750 First Street, NE
Washington, DC  20002-4242

RE:  ETHICS INVESTIGATION COMPLAINT CONCERNING WILLIAM D. BROWN

Dear Ms. Ranslow:

Enclosed is a completed Ethics Complaint Form together with a detailed statement and attachments concerning possible violations by William D. Brown, Ph.D. of the American Psychological Association's Ethical Principles for Psychologists, as amended June 2, 1989.

Thank you.

Sincerely,

Gary Freedman
_____________________________

RE: ETHICS INVESTIGATION COMPLAINT CONCERNING WILLIAM D. BROWN

Brief Summary

During the period May 29, 1991 to October 8, 1991 I had 20 weekly psychotherapy sessions with William D. Brown, Ph.D. Dr.

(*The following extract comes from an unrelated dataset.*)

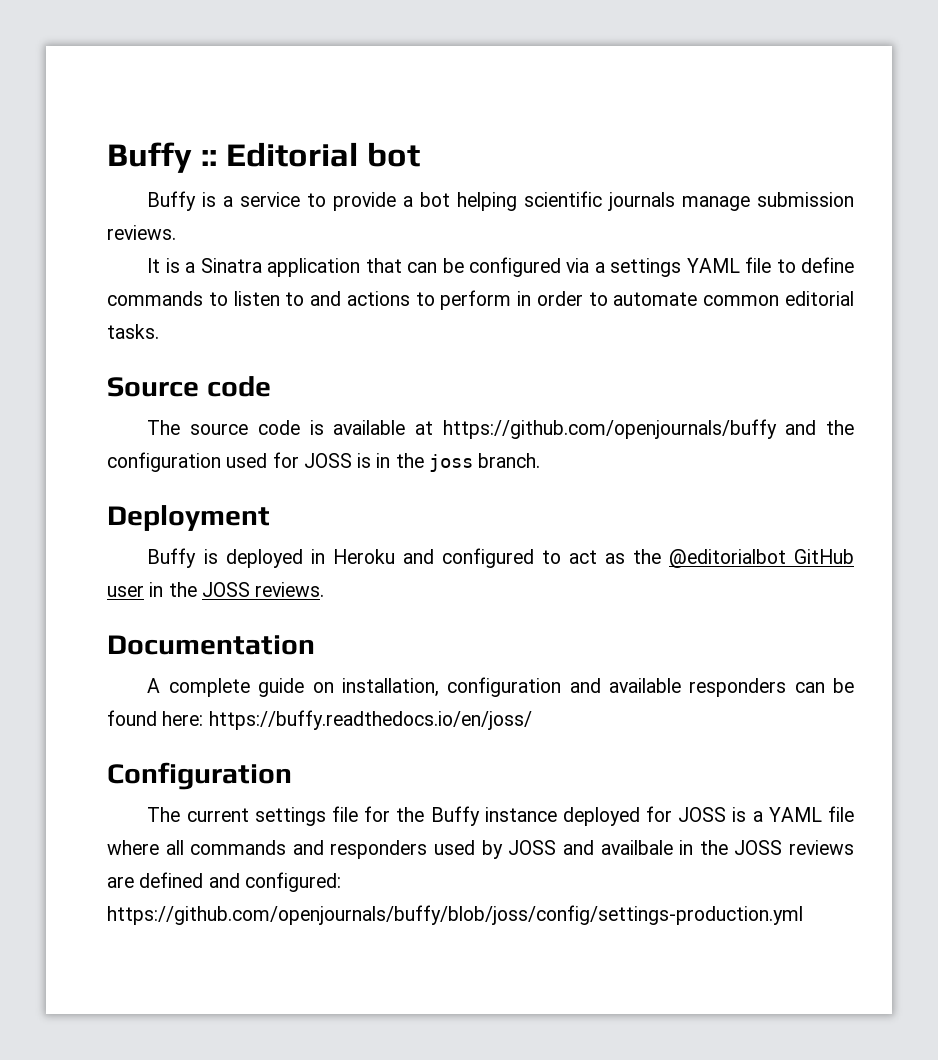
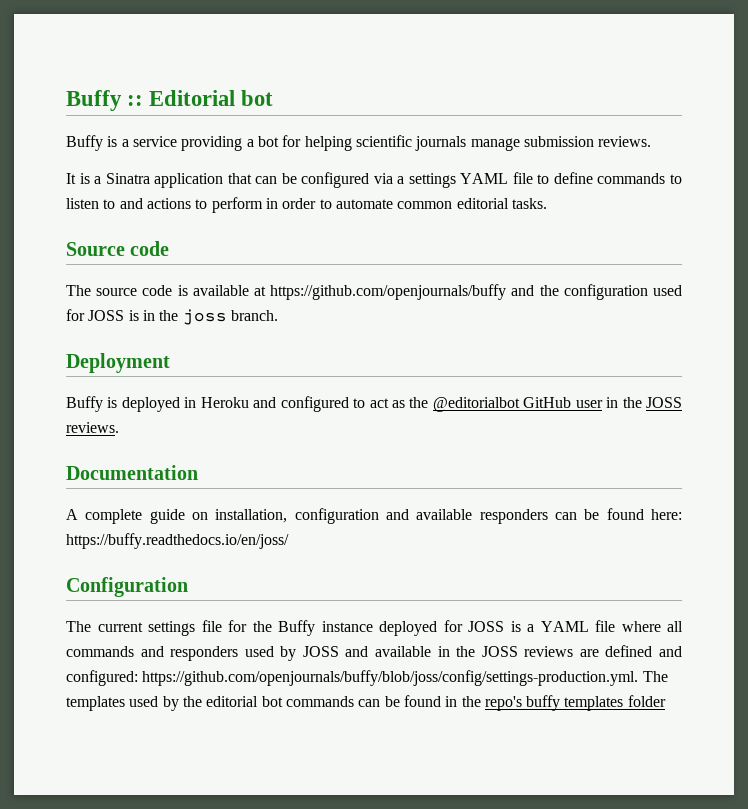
- Buffy is a service to provide a bot helping scientific journals manage submission reviews.
+ Buffy is a service providing a bot for helping scientific journals manage submission reviews.
- The current settings file for the Buffy instance deployed for JOSS is a YAML file where all commands and responders used by JOSS and availbale in the JOSS reviews are defined and configured: https://github.com/openjournals/buffy/blob/joss/config/settings-production.yml
+ The current settings file for the Buffy instance deployed for JOSS is a YAML file where all commands and responders used by JOSS and available in the JOSS reviews are defined and configured: https://github.com/openjournals/buffy/blob/joss/config/settings-production.yml. The templates used by the editorial bot commands can be found in the repo's buffy templates folder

Brown’s handling of my case suggests one of two conclusions, either of which raise the possibility of a breach by Dr. Brown of the American Psychological Association’s (APA) Ethical Principles of Psychologists, as amended June 2, 1989. Dr. Brown’s handling of my case suggests that he breached APA Ethical Principle 2 re: Competence in that he failed to recognize the boundaries of his competence and the limitations of his techniques by continuing to treat a patient with apparently delusional (paranoid) ideation who might have been more appropriately treated by a psychiatrist.  In the alternative, Dr. Brown’s handling of my case suggests that he breached APA Ethical Principle 5 re: Confidentiality in that he engaged in repeated nonconsentual communications with my employer during the course of therapy upon which he concluded that my seemingly persecutory ideation was in fact not delusional and which communications were the basis of his decision not to recommend that I undergo a psychiatric evaluation. Any nonconsentual communications with my employer would also have violated the District of Columbia Mental Health Information Act and would subject Dr. Brown to possible criminal prosecution for the commission of a misdemeanor.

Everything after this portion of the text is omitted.